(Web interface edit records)

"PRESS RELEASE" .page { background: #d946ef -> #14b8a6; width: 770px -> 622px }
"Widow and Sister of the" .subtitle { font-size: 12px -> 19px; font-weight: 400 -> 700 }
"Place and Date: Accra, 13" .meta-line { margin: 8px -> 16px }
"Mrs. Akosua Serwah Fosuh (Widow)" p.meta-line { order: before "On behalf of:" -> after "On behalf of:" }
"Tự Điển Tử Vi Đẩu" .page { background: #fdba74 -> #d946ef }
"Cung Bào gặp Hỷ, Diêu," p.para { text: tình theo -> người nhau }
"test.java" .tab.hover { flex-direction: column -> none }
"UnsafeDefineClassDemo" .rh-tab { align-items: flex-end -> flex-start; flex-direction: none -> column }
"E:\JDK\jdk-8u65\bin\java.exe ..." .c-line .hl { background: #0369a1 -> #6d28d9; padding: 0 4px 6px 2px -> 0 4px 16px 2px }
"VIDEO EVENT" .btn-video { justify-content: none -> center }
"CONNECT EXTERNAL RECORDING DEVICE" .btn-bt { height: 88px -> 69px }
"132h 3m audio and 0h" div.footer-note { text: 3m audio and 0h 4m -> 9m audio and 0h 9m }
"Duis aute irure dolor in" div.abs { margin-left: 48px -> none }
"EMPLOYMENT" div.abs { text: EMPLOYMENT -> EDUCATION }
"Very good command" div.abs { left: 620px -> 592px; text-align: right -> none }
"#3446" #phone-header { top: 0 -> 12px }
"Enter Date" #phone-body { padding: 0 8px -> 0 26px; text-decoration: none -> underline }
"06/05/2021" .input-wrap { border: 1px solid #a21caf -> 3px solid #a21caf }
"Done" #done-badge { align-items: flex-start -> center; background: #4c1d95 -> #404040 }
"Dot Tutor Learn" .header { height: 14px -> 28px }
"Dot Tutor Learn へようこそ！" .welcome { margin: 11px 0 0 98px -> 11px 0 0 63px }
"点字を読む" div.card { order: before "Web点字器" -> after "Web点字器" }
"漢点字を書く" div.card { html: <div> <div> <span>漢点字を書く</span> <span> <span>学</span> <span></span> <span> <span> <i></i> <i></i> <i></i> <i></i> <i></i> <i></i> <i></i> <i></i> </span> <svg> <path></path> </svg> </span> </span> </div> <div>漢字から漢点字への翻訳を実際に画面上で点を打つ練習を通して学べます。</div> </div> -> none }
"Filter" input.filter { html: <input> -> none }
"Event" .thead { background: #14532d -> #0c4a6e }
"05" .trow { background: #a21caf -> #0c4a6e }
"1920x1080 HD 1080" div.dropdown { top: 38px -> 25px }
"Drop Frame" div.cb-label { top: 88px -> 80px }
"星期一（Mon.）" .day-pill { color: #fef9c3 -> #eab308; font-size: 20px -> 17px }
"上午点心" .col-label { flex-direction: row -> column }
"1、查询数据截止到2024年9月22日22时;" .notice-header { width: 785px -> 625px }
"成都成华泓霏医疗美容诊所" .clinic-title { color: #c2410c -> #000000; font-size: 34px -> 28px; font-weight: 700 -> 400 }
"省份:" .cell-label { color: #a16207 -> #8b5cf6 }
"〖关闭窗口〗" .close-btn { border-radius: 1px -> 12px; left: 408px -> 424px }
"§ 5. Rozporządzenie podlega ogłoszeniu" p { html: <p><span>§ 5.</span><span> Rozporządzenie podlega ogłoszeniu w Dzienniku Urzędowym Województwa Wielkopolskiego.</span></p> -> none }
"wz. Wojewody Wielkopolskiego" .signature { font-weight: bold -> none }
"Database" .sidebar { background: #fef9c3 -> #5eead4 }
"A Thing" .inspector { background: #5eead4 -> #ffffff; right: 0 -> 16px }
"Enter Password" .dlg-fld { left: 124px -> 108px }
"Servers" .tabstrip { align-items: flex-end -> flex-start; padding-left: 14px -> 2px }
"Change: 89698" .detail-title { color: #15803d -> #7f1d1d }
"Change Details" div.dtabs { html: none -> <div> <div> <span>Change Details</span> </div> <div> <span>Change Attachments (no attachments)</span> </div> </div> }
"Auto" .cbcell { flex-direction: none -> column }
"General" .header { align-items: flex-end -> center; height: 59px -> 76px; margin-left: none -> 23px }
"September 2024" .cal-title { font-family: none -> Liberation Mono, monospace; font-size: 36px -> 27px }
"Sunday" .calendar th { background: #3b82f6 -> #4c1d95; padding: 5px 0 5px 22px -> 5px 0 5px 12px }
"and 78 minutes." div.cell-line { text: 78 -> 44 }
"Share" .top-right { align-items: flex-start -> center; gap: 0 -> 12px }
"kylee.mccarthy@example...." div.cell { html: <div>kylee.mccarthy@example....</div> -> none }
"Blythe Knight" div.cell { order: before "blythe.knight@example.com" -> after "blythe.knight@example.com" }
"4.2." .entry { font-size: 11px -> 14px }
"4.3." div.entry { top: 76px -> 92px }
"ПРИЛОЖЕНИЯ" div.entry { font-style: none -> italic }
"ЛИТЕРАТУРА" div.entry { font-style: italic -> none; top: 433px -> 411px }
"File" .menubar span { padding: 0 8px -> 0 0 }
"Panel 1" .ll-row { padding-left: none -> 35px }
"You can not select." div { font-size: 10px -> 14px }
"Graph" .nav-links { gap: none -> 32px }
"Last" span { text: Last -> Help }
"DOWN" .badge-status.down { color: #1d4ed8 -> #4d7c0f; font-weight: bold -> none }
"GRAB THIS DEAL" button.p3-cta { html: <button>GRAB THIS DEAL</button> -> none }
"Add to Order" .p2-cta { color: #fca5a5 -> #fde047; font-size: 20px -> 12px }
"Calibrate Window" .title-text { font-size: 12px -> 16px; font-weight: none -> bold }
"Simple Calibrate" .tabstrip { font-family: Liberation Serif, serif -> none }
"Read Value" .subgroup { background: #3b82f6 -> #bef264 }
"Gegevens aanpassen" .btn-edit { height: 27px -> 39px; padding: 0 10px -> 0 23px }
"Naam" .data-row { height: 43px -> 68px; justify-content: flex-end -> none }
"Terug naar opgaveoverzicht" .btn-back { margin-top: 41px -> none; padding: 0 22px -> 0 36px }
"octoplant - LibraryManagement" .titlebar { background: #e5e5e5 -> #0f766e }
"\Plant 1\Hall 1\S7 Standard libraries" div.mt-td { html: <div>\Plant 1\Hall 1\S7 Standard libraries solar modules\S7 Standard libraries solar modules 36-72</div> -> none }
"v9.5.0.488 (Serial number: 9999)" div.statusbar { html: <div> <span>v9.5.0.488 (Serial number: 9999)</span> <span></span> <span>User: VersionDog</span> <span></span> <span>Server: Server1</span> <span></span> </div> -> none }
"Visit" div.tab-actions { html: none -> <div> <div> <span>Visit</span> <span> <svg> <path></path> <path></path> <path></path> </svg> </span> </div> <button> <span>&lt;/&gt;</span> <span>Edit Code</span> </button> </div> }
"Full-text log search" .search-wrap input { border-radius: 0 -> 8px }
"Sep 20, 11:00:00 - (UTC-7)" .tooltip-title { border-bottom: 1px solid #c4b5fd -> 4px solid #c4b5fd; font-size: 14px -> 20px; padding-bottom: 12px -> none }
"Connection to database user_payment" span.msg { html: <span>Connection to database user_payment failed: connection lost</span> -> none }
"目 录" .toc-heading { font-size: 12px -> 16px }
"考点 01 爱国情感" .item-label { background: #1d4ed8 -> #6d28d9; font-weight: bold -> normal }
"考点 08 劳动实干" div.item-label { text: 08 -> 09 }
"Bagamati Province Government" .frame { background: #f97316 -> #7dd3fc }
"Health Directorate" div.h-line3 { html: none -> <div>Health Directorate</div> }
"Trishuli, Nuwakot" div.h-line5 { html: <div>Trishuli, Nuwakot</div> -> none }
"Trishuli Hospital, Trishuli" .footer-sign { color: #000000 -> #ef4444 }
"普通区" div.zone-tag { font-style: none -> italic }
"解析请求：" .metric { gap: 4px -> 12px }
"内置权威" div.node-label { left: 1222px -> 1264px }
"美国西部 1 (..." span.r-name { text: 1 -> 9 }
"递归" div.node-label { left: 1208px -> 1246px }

◆ Your goal
Beginning at the line above that contains "aute irure dolor", return each line exactly through the line that contains "top: 88px ->", and no others.

◆ Output for this task
"Duis aute irure dolor in" div.abs { margin-left: 48px -> none }
"EMPLOYMENT" div.abs { text: EMPLOYMENT -> EDUCATION }
"Very good command" div.abs { left: 620px -> 592px; text-align: right -> none }
"#3446" #phone-header { top: 0 -> 12px }
"Enter Date" #phone-body { padding: 0 8px -> 0 26px; text-decoration: none -> underline }
"06/05/2021" .input-wrap { border: 1px solid #a21caf -> 3px solid #a21caf }
"Done" #done-badge { align-items: flex-start -> center; background: #4c1d95 -> #404040 }
"Dot Tutor Learn" .header { height: 14px -> 28px }
"Dot Tutor Learn へようこそ！" .welcome { margin: 11px 0 0 98px -> 11px 0 0 63px }
"点字を読む" div.card { order: before "Web点字器" -> after "Web点字器" }
"漢点字を書く" div.card { html: <div> <div> <span>漢点字を書く</span> <span> <span>学</span> <span></span> <span> <span> <i></i> <i></i> <i></i> <i></i> <i></i> <i></i> <i></i> <i></i> </span> <svg> <path></path> </svg> </span> </span> </div> <div>漢字から漢点字への翻訳を実際に画面上で点を打つ練習を通して学べます。</div> </div> -> none }
"Filter" input.filter { html: <input> -> none }
"Event" .thead { background: #14532d -> #0c4a6e }
"05" .trow { background: #a21caf -> #0c4a6e }
"1920x1080 HD 1080" div.dropdown { top: 38px -> 25px }
"Drop Frame" div.cb-label { top: 88px -> 80px }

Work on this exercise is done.